• [Task] Exactly as they stand, copy the lines from the one containing "background: #0ea5e9 ->" to the final line of the data; leave out the pictures.
==================================================
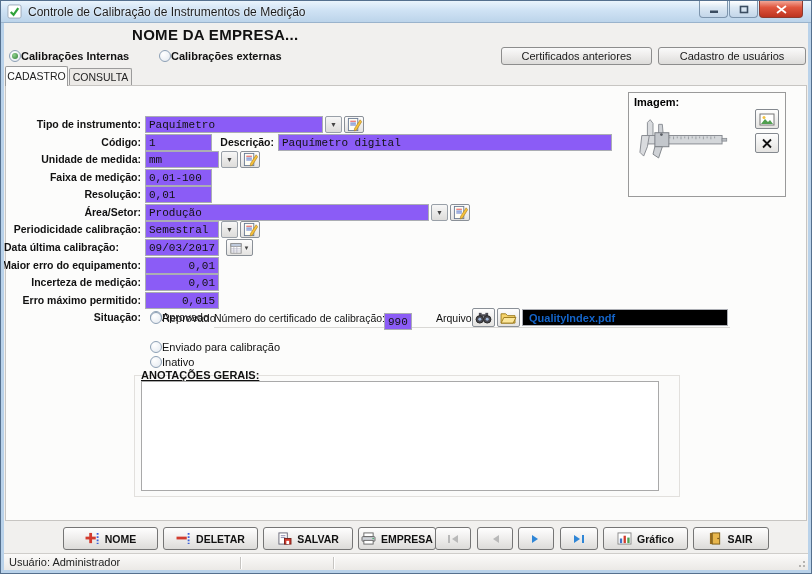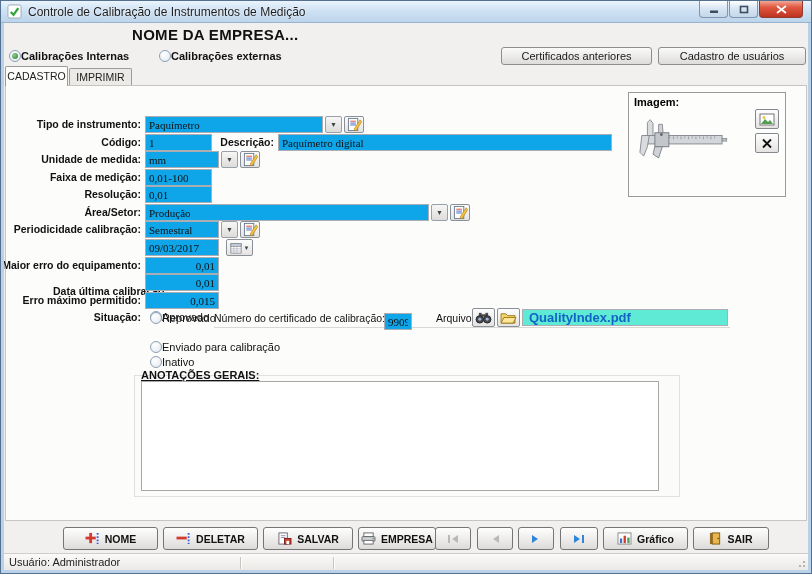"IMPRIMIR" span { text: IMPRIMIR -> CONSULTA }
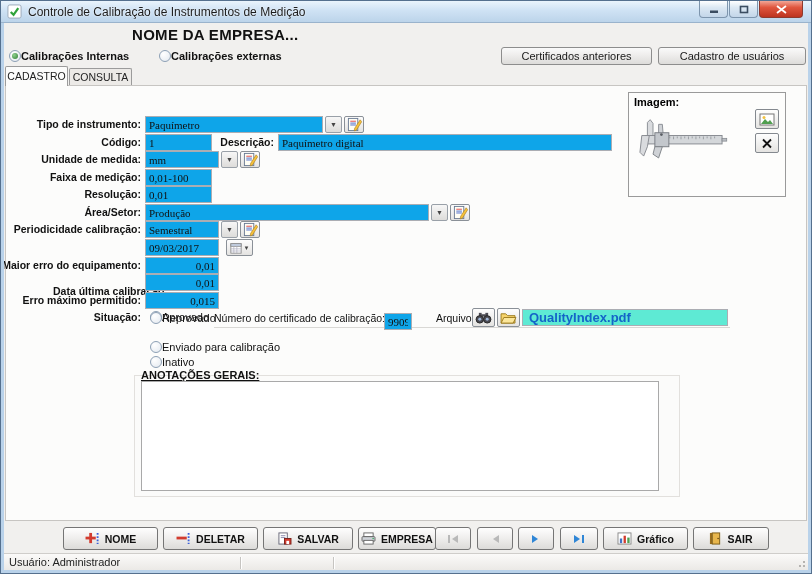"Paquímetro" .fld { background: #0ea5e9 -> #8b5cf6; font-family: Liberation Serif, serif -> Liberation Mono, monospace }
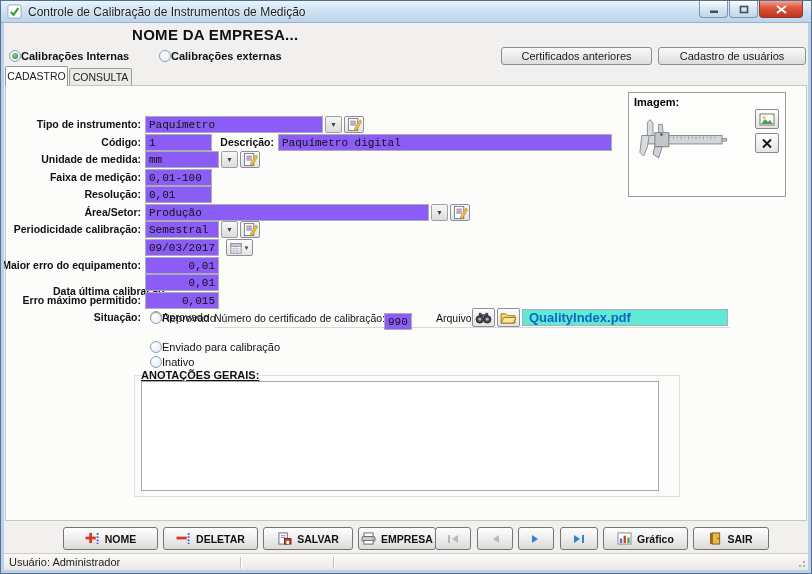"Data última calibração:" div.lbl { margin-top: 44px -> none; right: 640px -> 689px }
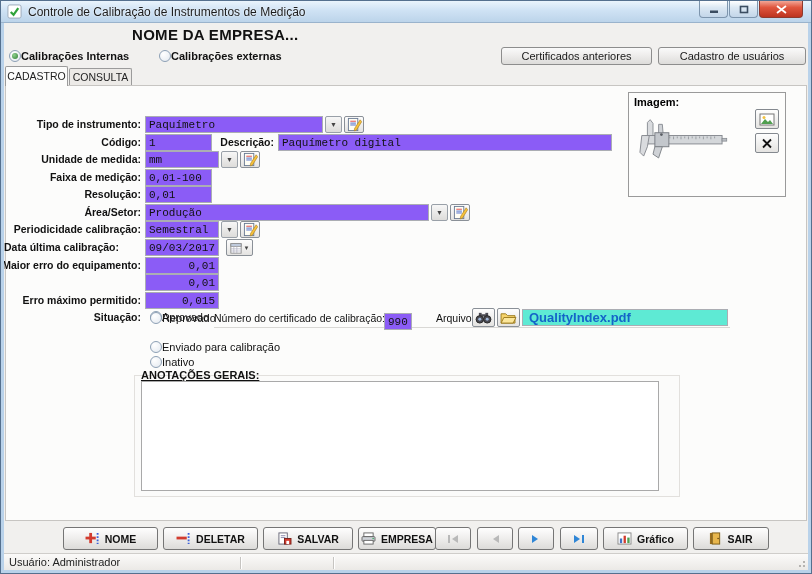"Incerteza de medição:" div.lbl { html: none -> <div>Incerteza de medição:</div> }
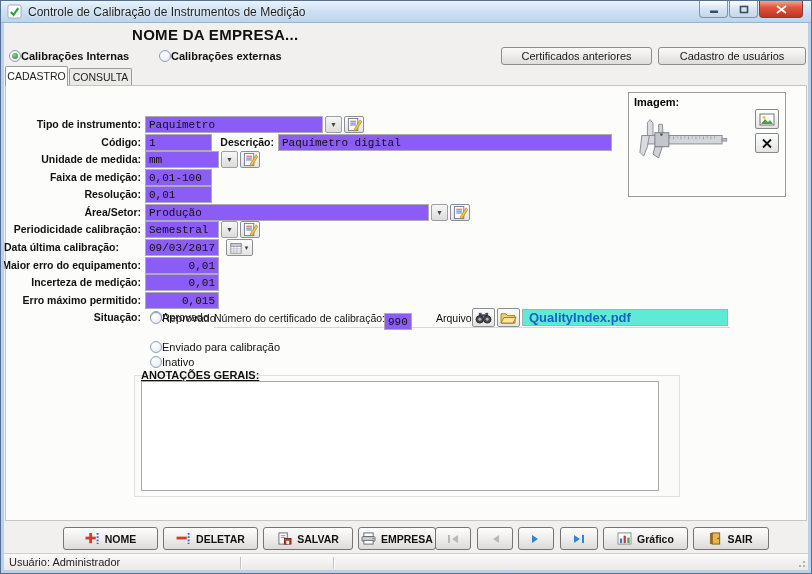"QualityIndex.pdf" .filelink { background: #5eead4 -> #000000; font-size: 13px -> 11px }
==================================================
• [Your response]
"Paquímetro" .fld { background: #0ea5e9 -> #8b5cf6; font-family: Liberation Serif, serif -> Liberation Mono, monospace }
"Data última calibração:" div.lbl { margin-top: 44px -> none; right: 640px -> 689px }
"Incerteza de medição:" div.lbl { html: none -> <div>Incerteza de medição:</div> }
"QualityIndex.pdf" .filelink { background: #5eead4 -> #000000; font-size: 13px -> 11px }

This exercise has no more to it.